No nie wiem Krupka dlaczego z moich postów wyciągasz takie wnioski że gdyby nie klapsy to bym była źle wychowana (było tam takie małe słówko "pomimo" pewnie nie zauważyłaś) albo że podobają mi się klapsy i pewnie w ogóle uważam że są super. Albo nie chcesz mnei zrozumieć albo piszę zbyt skrótowo co jest bardzo możliwe bo nigdy nei miałam talentu do przedstaiwania swoich myśli w rozbudowany sposób raczej jechałam skrótami.
Myślę że po prostu nie interesują Cię moje argumenty bo masz już swoje wyrobione zdanie i po prostu Cię nie interesuje co mam na ten temat do poweidzenia i z czego to wynika. Czytasz pobieżnie porawdopodobnie. Zresztą sama piszesz że Cię nie interesują te argumenty bo jakoby lubię klapsy i uwazam je za coś porzadnego i nie iwem co jeszcze. Więc pewnie z tego to wynika.

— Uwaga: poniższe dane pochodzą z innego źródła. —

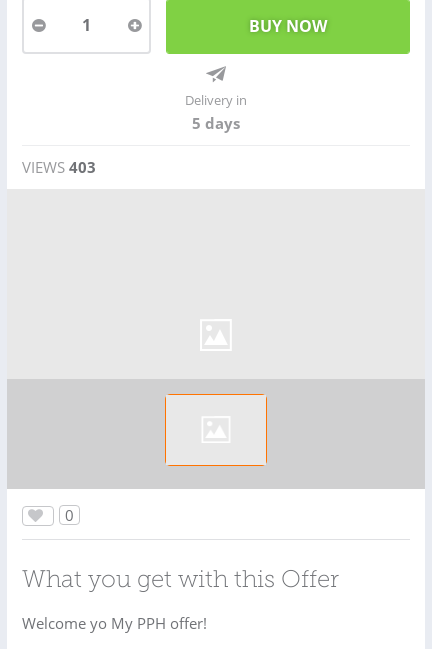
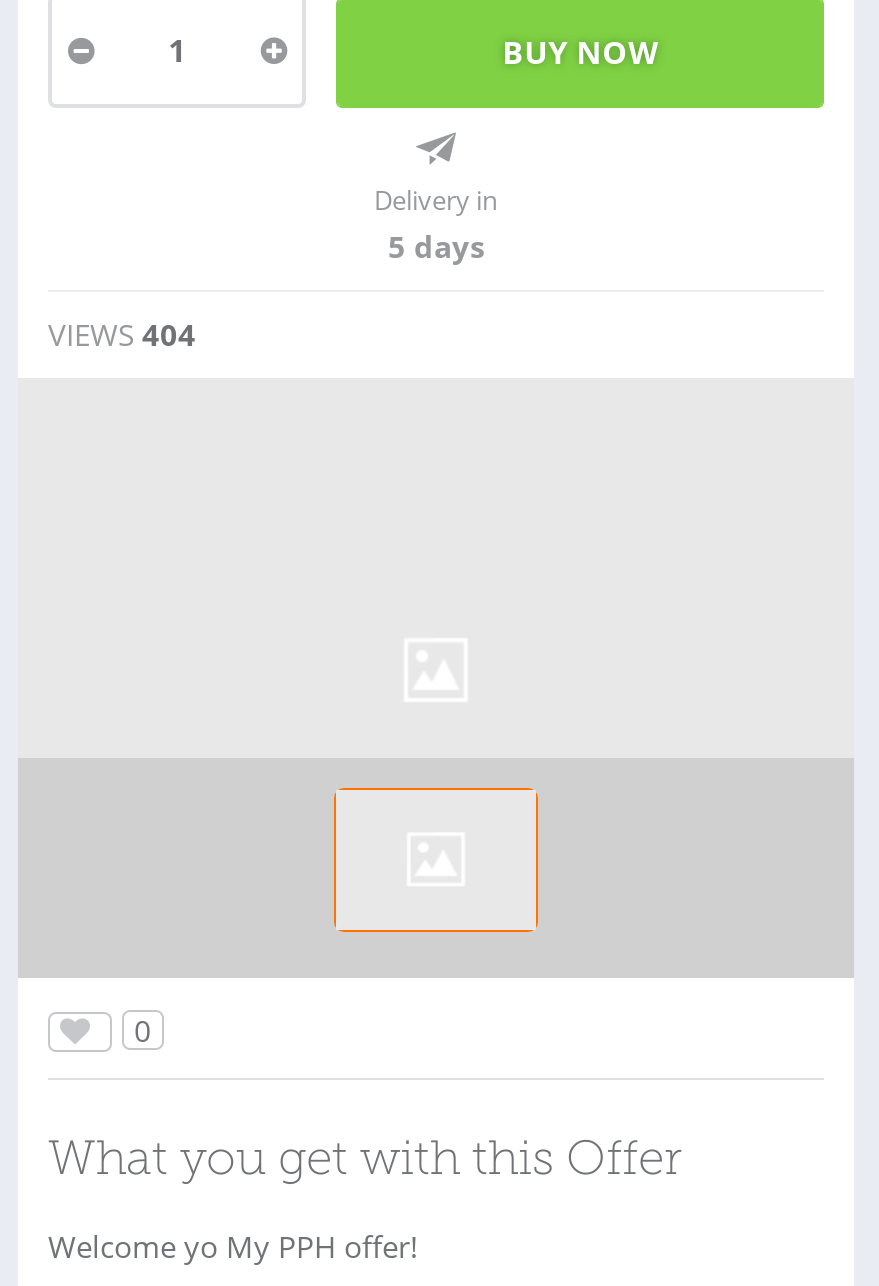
- VIEWS 403
+ VIEWS 404
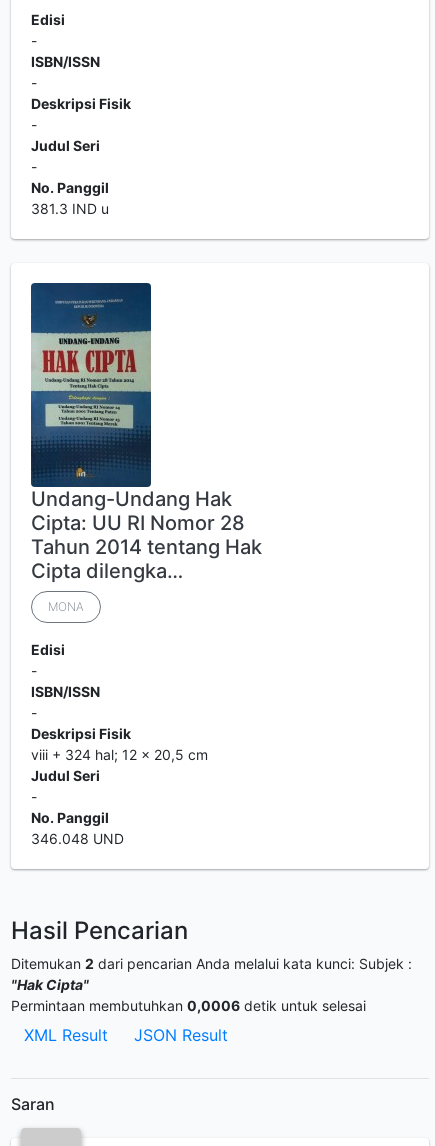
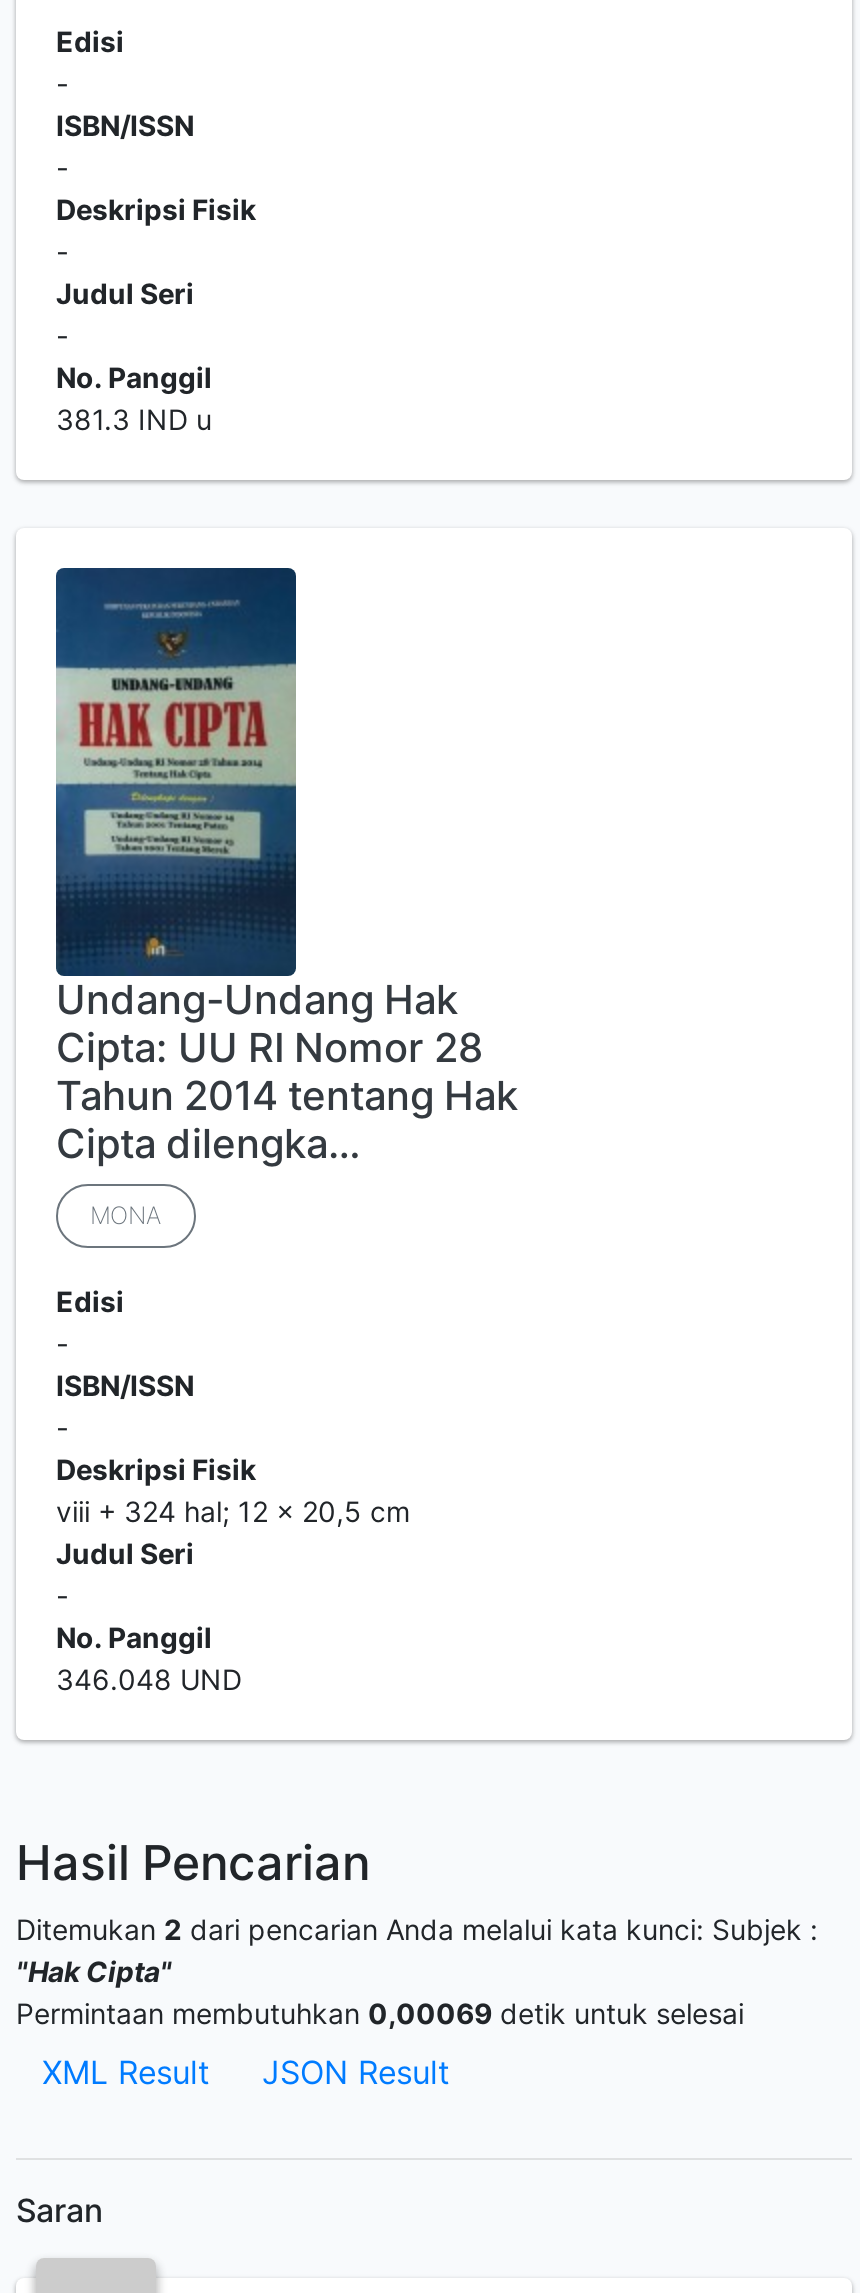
- Permintaan membutuhkan 0,0006 detik untuk selesai
+ Permintaan membutuhkan 0,00069 detik untuk selesai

No hard feelings jak ładnie mówią w obcym języku - wygadałyśmy się obie i luzik. Może trochę mi przykro tylko, że wyniosłaś z tego taką ocenę mojej osoby i moich przekonań która nie do końca jest prawdziwa, no ale trudno, nie będę się tłumaczyć po 10 razy. Czy nawet po 2 razy.

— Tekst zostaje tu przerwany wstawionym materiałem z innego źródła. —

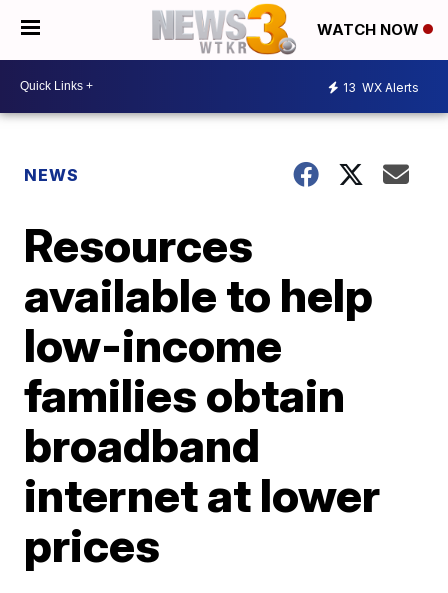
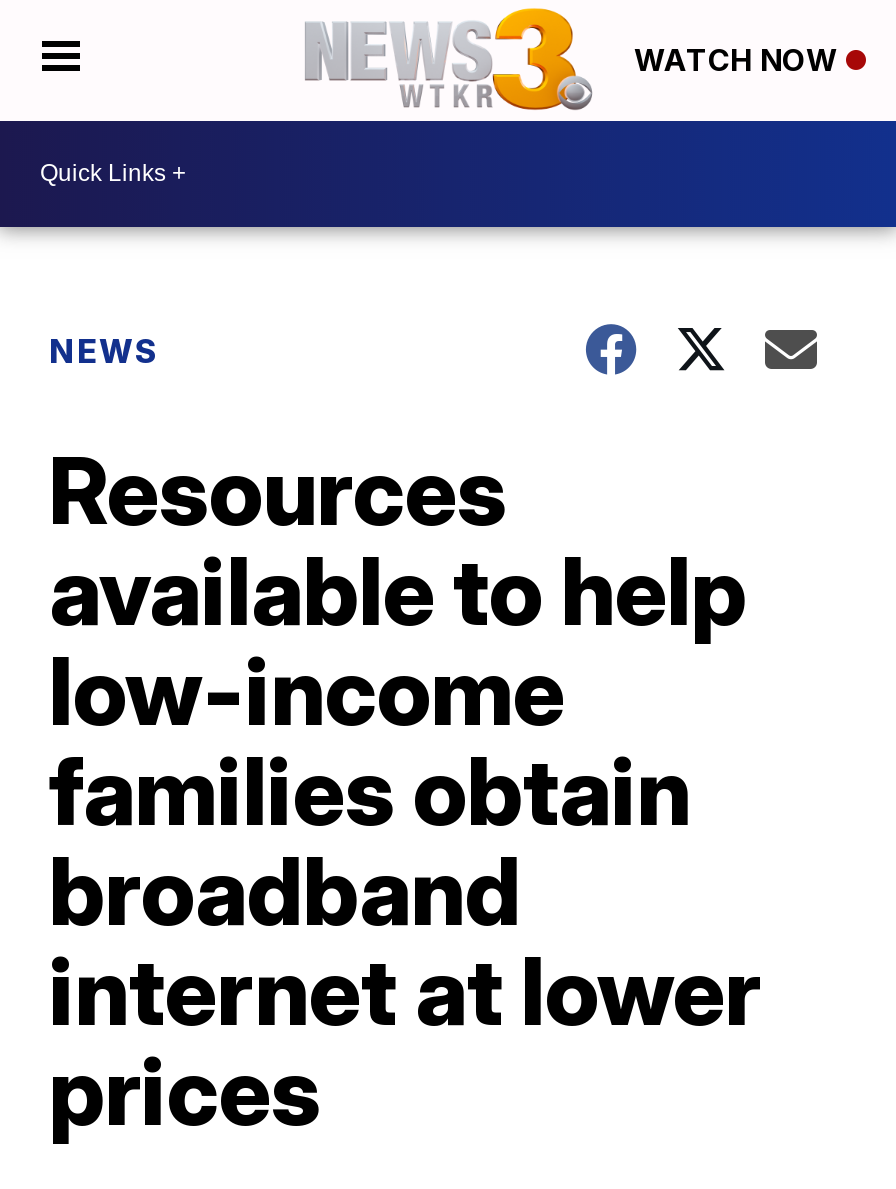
- 13 WX Alerts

Trochę Cię rozumiem, bo też mam tematy na które nie będę z nikim nigdy dyskutować, bo budzą we mnie tak ogromną odrazę i uważam takie dyskusje za bezcelowe, no ale akurat klaspy do nich nie należą i nie mogłyby należeć bo są w trochę za lekkiej kategorii moralnej...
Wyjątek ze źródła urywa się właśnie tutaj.